For the average home gamer, good old fashioned Ethernet at 100 Mbit/s is only just starting to become a bottleneck as things like 4K video streaming begin to demand more bandwidth. As always, though, there are those who wish to push the limits of what is possible. [Jeff Geerling] is one such operator, who set out to maximise the network throughput on the Raspberry Pi Compute Module 4. 

The build began by taking advantage of the PCI-Express 2.0 single lane interface on the new Raspberry Pi Compute Module. Hooked up to an Intel four-port Gigabit Ethernet card, and in combination with the onboard Gigabit-E port, [Jeff] was able to get 3.0 Gbit/s out of the setup without too much fuss. However, he wanted more, and set about finding where he was being held back. It turned out that ksoftirqd, a daemon that handles network packets, can only run on one core on the Raspberry Pi 4, and it was getting maxed out at this data rate. Overclocking the CPU helped, getting the max rate up to 3.4 Gbit/s.

Further analysis showed that the onboard interface was only contributing 200 Mbit/s, with the Intel card maxing out at 3.2 Gbit/s. In the case of the latter, this was due to the limits of the PCI-E interface. In the case of the former, however, [Jeff] knew that more was available. The trick turned out to be recompiling the Linux kernel to allow the internal interface to be able to set to use a higher Maximum Transmission Unit. This allows each network transmission to carry more data without extra CPU load. With the internal interface and the external card all set to an MTU of 9000, the Pi was able to spit out a scorching 4.15 Gbit/second. Details of the hack are available on Github for the curious.
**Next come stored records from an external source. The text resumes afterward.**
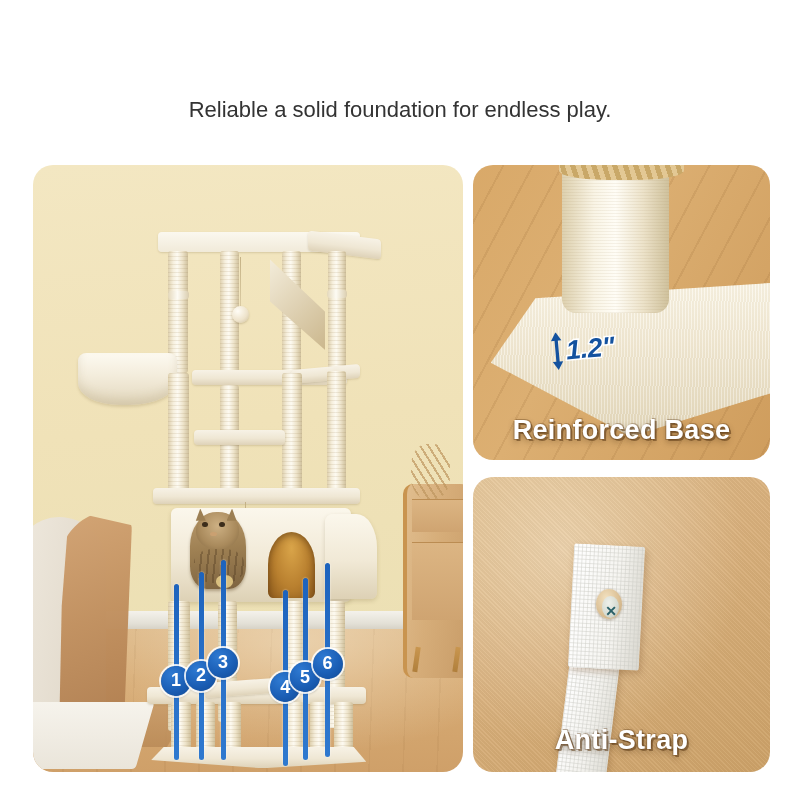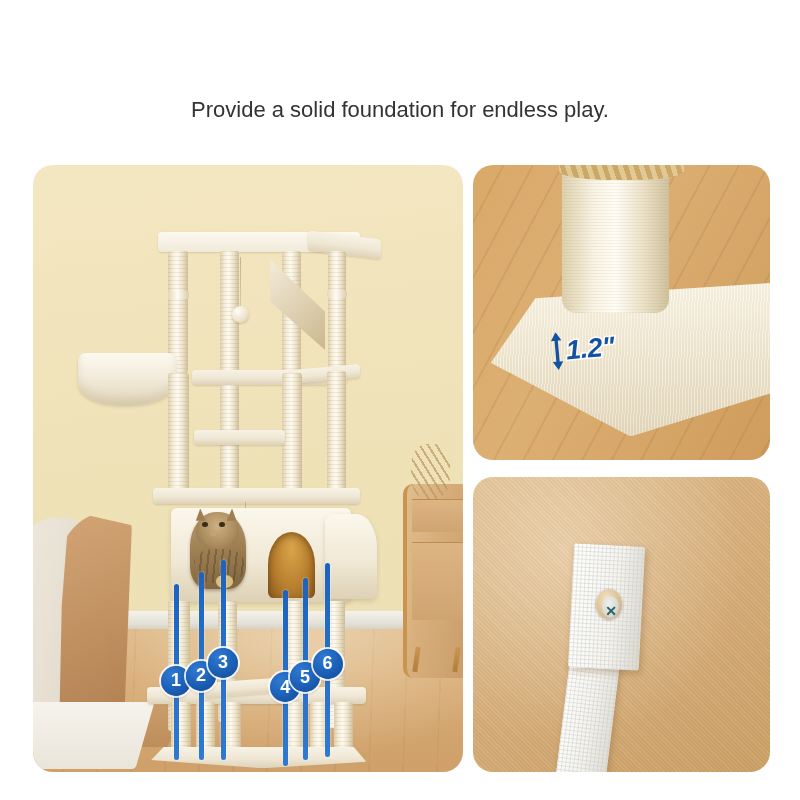"Provide a solid foundation for" div.subhead { text: Provide -> Reliable }
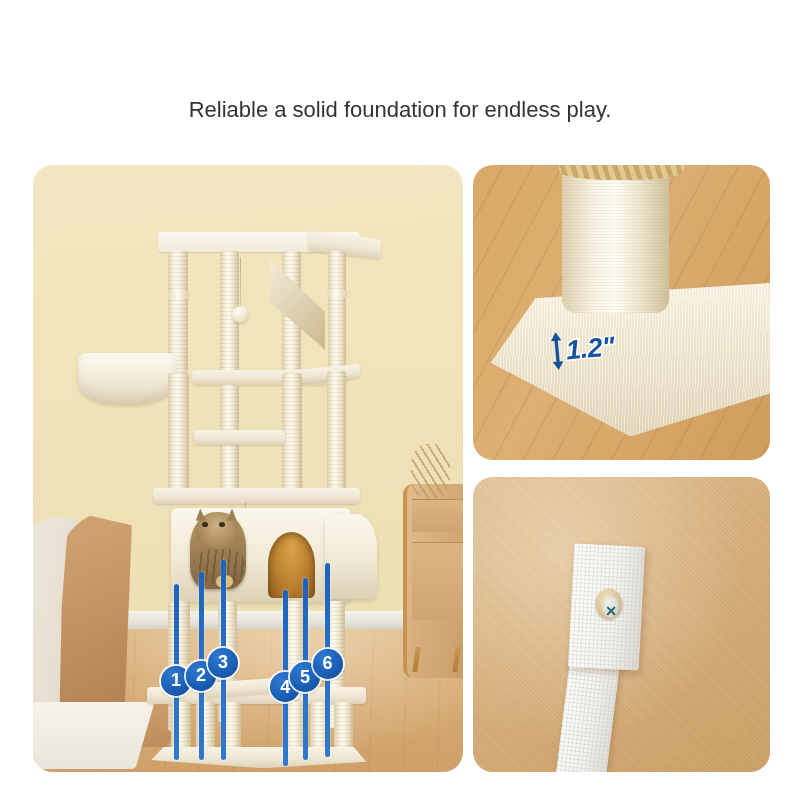"Reinforced Base" div.caption { html: none -> <div>Reinforced Base</div> }
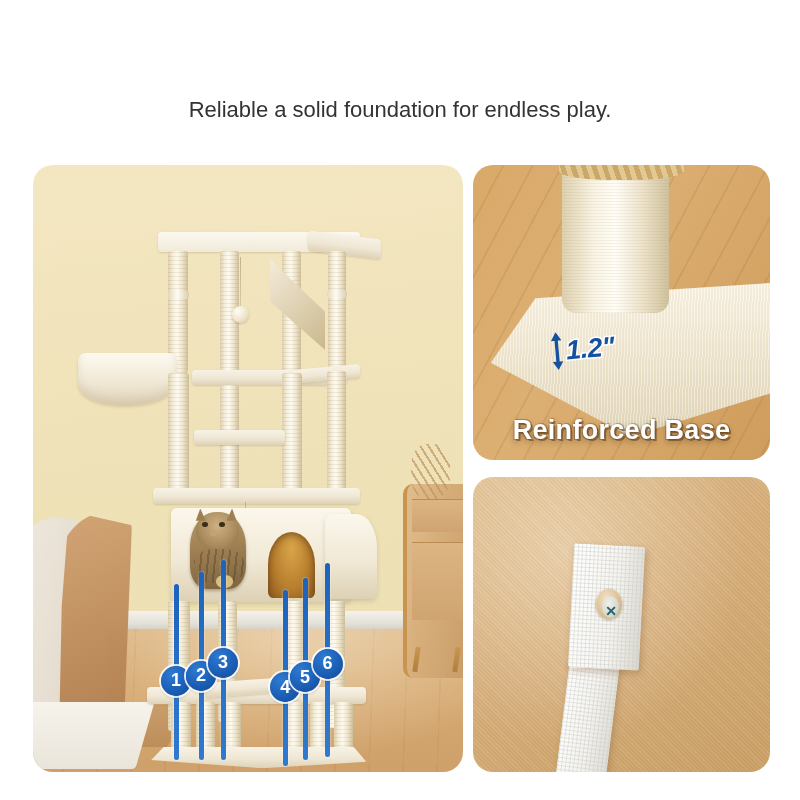"Anti-Strap" div.caption { html: none -> <div>Anti-Strap</div> }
It’s a hack that doesn’t offer a lot to the average user, though [Jeff] states he has some interesting applications in mind. He’s also contemplating what can be achieved with a 10 Gbit card, which we can’t wait to see. If you want to learn more about the Compute Module’s features, including a couple of tips for laying out yor own board, check out our review. Video after the break.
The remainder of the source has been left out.